/---

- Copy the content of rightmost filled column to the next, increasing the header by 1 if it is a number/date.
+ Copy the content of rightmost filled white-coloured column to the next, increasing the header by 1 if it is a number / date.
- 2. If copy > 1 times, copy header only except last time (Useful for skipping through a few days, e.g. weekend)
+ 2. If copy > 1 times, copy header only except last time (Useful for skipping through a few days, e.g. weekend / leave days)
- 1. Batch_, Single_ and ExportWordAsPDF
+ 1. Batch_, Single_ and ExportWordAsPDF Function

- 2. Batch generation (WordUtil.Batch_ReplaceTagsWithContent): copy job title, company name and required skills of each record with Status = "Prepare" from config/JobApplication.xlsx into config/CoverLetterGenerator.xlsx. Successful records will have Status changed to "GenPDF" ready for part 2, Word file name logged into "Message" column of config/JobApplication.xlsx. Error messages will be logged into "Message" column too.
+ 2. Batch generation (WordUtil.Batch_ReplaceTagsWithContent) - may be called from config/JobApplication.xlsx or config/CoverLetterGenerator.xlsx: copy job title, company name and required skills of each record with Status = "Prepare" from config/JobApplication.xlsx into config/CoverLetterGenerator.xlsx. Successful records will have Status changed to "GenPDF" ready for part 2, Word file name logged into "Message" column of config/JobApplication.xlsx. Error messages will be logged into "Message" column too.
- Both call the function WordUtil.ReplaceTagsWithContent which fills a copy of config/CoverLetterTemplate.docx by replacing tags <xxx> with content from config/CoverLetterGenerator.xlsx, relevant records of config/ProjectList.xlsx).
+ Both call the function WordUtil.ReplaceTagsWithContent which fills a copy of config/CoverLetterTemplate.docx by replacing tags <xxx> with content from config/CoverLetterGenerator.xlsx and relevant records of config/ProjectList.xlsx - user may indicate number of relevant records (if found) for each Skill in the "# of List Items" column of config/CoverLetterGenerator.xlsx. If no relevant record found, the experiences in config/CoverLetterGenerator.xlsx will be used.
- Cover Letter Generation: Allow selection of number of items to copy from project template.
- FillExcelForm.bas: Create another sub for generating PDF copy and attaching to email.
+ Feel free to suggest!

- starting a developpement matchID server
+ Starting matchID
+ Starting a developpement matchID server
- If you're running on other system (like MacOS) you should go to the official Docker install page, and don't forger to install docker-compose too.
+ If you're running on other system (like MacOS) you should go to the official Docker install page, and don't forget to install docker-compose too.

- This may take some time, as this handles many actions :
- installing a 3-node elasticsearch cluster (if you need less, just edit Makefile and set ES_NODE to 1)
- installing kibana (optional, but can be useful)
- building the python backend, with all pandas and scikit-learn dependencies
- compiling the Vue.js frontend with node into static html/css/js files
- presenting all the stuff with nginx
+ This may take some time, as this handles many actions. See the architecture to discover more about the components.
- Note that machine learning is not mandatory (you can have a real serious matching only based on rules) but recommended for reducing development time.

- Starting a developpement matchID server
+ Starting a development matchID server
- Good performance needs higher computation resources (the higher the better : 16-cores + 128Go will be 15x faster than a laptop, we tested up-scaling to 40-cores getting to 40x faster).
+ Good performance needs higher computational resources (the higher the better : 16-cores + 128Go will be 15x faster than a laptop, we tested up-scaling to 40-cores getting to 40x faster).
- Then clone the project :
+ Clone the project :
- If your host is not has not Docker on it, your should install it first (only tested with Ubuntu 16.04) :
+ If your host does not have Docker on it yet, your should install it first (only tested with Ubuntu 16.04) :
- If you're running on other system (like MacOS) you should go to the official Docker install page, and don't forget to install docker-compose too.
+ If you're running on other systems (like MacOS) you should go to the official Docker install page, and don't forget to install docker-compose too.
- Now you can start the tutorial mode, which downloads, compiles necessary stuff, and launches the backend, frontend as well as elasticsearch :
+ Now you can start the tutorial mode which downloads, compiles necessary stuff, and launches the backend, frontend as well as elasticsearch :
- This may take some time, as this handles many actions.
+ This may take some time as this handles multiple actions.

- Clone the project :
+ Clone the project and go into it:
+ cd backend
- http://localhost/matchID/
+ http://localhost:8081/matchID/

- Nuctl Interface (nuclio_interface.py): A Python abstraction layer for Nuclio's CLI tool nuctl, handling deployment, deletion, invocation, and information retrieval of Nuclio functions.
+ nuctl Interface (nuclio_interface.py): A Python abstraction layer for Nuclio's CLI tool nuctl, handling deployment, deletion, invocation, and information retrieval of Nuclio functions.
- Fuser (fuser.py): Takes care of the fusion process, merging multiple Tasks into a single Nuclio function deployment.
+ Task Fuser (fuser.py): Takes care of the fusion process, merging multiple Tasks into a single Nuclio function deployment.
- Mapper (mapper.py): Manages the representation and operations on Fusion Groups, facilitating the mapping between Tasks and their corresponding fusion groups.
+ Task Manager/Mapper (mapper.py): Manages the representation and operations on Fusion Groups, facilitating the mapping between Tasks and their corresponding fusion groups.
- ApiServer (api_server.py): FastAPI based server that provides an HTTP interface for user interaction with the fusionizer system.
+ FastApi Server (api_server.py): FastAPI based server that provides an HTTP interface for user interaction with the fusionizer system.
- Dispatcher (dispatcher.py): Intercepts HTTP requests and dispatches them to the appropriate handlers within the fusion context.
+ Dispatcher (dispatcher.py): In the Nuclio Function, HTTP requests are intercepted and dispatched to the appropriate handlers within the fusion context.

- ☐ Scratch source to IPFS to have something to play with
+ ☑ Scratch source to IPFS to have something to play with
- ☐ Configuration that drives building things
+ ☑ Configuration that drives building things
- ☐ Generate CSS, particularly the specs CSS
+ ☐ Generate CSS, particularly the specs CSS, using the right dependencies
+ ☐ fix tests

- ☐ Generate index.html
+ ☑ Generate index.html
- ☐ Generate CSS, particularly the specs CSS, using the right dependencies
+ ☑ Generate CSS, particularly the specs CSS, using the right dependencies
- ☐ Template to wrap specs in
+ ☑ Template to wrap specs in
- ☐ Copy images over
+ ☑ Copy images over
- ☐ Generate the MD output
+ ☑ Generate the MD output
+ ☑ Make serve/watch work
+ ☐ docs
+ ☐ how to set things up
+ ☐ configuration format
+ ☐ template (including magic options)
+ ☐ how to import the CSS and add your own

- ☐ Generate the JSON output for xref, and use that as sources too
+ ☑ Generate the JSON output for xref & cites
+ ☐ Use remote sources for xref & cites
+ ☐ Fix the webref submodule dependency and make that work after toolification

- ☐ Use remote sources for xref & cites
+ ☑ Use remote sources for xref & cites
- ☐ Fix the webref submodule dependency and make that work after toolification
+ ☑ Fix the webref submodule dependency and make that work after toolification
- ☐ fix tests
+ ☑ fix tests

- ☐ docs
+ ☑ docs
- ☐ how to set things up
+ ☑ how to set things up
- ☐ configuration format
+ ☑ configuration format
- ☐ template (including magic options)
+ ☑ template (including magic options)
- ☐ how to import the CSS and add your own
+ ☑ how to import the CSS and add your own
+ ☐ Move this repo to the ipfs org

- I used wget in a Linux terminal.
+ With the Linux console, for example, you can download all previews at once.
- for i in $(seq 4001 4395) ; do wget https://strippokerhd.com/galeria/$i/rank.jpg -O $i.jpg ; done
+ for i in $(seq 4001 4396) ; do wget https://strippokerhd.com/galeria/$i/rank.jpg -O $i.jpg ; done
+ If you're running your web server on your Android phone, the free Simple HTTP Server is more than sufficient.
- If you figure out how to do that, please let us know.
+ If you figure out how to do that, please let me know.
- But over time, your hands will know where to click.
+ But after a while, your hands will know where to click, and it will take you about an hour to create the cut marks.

\---

◆ **AIM OF THE EXERCISE**:
Repeat every line of the records, exactly as given.

◆ **ANSWER BOX**:
- Copy the content of rightmost filled column to the next, increasing the header by 1 if it is a number/date.
+ Copy the content of rightmost filled white-coloured column to the next, increasing the header by 1 if it is a number / date.
- 2. If copy > 1 times, copy header only except last time (Useful for skipping through a few days, e.g. weekend)
+ 2. If copy > 1 times, copy header only except last time (Useful for skipping through a few days, e.g. weekend / leave days)
- 1. Batch_, Single_ and ExportWordAsPDF
+ 1. Batch_, Single_ and ExportWordAsPDF Function

- 2. Batch generation (WordUtil.Batch_ReplaceTagsWithContent): copy job title, company name and required skills of each record with Status = "Prepare" from config/JobApplication.xlsx into config/CoverLetterGenerator.xlsx. Successful records will have Status changed to "GenPDF" ready for part 2, Word file name logged into "Message" column of config/JobApplication.xlsx. Error messages will be logged into "Message" column too.
+ 2. Batch generation (WordUtil.Batch_ReplaceTagsWithContent) - may be called from config/JobApplication.xlsx or config/CoverLetterGenerator.xlsx: copy job title, company name and required skills of each record with Status = "Prepare" from config/JobApplication.xlsx into config/CoverLetterGenerator.xlsx. Successful records will have Status changed to "GenPDF" ready for part 2, Word file name logged into "Message" column of config/JobApplication.xlsx. Error messages will be logged into "Message" column too.
- Both call the function WordUtil.ReplaceTagsWithContent which fills a copy of config/CoverLetterTemplate.docx by replacing tags <xxx> with content from config/CoverLetterGenerator.xlsx, relevant records of config/ProjectList.xlsx).
+ Both call the function WordUtil.ReplaceTagsWithContent which fills a copy of config/CoverLetterTemplate.docx by replacing tags <xxx> with content from config/CoverLetterGenerator.xlsx and relevant records of config/ProjectList.xlsx - user may indicate number of relevant records (if found) for each Skill in the "# of List Items" column of config/CoverLetterGenerator.xlsx. If no relevant record found, the experiences in config/CoverLetterGenerator.xlsx will be used.
- Cover Letter Generation: Allow selection of number of items to copy from project template.
- FillExcelForm.bas: Create another sub for generating PDF copy and attaching to email.
+ Feel free to suggest!

- starting a developpement matchID server
+ Starting matchID
+ Starting a developpement matchID server
- If you're running on other system (like MacOS) you should go to the official Docker install page, and don't forger to install docker-compose too.
+ If you're running on other system (like MacOS) you should go to the official Docker install page, and don't forget to install docker-compose too.

- This may take some time, as this handles many actions :
- installing a 3-node elasticsearch cluster (if you need less, just edit Makefile and set ES_NODE to 1)
- installing kibana (optional, but can be useful)
- building the python backend, with all pandas and scikit-learn dependencies
- compiling the Vue.js frontend with node into static html/css/js files
- presenting all the stuff with nginx
+ This may take some time, as this handles many actions. See the architecture to discover more about the components.
- Note that machine learning is not mandatory (you can have a real serious matching only based on rules) but recommended for reducing development time.

- Starting a developpement matchID server
+ Starting a development matchID server
- Good performance needs higher computation resources (the higher the better : 16-cores + 128Go will be 15x faster than a laptop, we tested up-scaling to 40-cores getting to 40x faster).
+ Good performance needs higher computational resources (the higher the better : 16-cores + 128Go will be 15x faster than a laptop, we tested up-scaling to 40-cores getting to 40x faster).
- Then clone the project :
+ Clone the project :
- If your host is not has not Docker on it, your should install it first (only tested with Ubuntu 16.04) :
+ If your host does not have Docker on it yet, your should install it first (only tested with Ubuntu 16.04) :
- If you're running on other system (like MacOS) you should go to the official Docker install page, and don't forget to install docker-compose too.
+ If you're running on other systems (like MacOS) you should go to the official Docker install page, and don't forget to install docker-compose too.
- Now you can start the tutorial mode, which downloads, compiles necessary stuff, and launches the backend, frontend as well as elasticsearch :
+ Now you can start the tutorial mode which downloads, compiles necessary stuff, and launches the backend, frontend as well as elasticsearch :
- This may take some time, as this handles many actions.
+ This may take some time as this handles multiple actions.

- Clone the project :
+ Clone the project and go into it:
+ cd backend
- http://localhost/matchID/
+ http://localhost:8081/matchID/

- Nuctl Interface (nuclio_interface.py): A Python abstraction layer for Nuclio's CLI tool nuctl, handling deployment, deletion, invocation, and information retrieval of Nuclio functions.
+ nuctl Interface (nuclio_interface.py): A Python abstraction layer for Nuclio's CLI tool nuctl, handling deployment, deletion, invocation, and information retrieval of Nuclio functions.
- Fuser (fuser.py): Takes care of the fusion process, merging multiple Tasks into a single Nuclio function deployment.
+ Task Fuser (fuser.py): Takes care of the fusion process, merging multiple Tasks into a single Nuclio function deployment.
- Mapper (mapper.py): Manages the representation and operations on Fusion Groups, facilitating the mapping between Tasks and their corresponding fusion groups.
+ Task Manager/Mapper (mapper.py): Manages the representation and operations on Fusion Groups, facilitating the mapping between Tasks and their corresponding fusion groups.
- ApiServer (api_server.py): FastAPI based server that provides an HTTP interface for user interaction with the fusionizer system.
+ FastApi Server (api_server.py): FastAPI based server that provides an HTTP interface for user interaction with the fusionizer system.
- Dispatcher (dispatcher.py): Intercepts HTTP requests and dispatches them to the appropriate handlers within the fusion context.
+ Dispatcher (dispatcher.py): In the Nuclio Function, HTTP requests are intercepted and dispatched to the appropriate handlers within the fusion context.

- ☐ Scratch source to IPFS to have something to play with
+ ☑ Scratch source to IPFS to have something to play with
- ☐ Configuration that drives building things
+ ☑ Configuration that drives building things
- ☐ Generate CSS, particularly the specs CSS
+ ☐ Generate CSS, particularly the specs CSS, using the right dependencies
+ ☐ fix tests

- ☐ Generate index.html
+ ☑ Generate index.html
- ☐ Generate CSS, particularly the specs CSS, using the right dependencies
+ ☑ Generate CSS, particularly the specs CSS, using the right dependencies
- ☐ Template to wrap specs in
+ ☑ Template to wrap specs in
- ☐ Copy images over
+ ☑ Copy images over
- ☐ Generate the MD output
+ ☑ Generate the MD output
+ ☑ Make serve/watch work
+ ☐ docs
+ ☐ how to set things up
+ ☐ configuration format
+ ☐ template (including magic options)
+ ☐ how to import the CSS and add your own

- ☐ Generate the JSON output for xref, and use that as sources too
+ ☑ Generate the JSON output for xref & cites
+ ☐ Use remote sources for xref & cites
+ ☐ Fix the webref submodule dependency and make that work after toolification

- ☐ Use remote sources for xref & cites
+ ☑ Use remote sources for xref & cites
- ☐ Fix the webref submodule dependency and make that work after toolification
+ ☑ Fix the webref submodule dependency and make that work after toolification
- ☐ fix tests
+ ☑ fix tests

- ☐ docs
+ ☑ docs
- ☐ how to set things up
+ ☑ how to set things up
- ☐ configuration format
+ ☑ configuration format
- ☐ template (including magic options)
+ ☑ template (including magic options)
- ☐ how to import the CSS and add your own
+ ☑ how to import the CSS and add your own
+ ☐ Move this repo to the ipfs org

- I used wget in a Linux terminal.
+ With the Linux console, for example, you can download all previews at once.
- for i in $(seq 4001 4395) ; do wget https://strippokerhd.com/galeria/$i/rank.jpg -O $i.jpg ; done
+ for i in $(seq 4001 4396) ; do wget https://strippokerhd.com/galeria/$i/rank.jpg -O $i.jpg ; done
+ If you're running your web server on your Android phone, the free Simple HTTP Server is more than sufficient.
- If you figure out how to do that, please let us know.
+ If you figure out how to do that, please let me know.
- But over time, your hands will know where to click.
+ But after a while, your hands will know where to click, and it will take you about an hour to create the cut marks.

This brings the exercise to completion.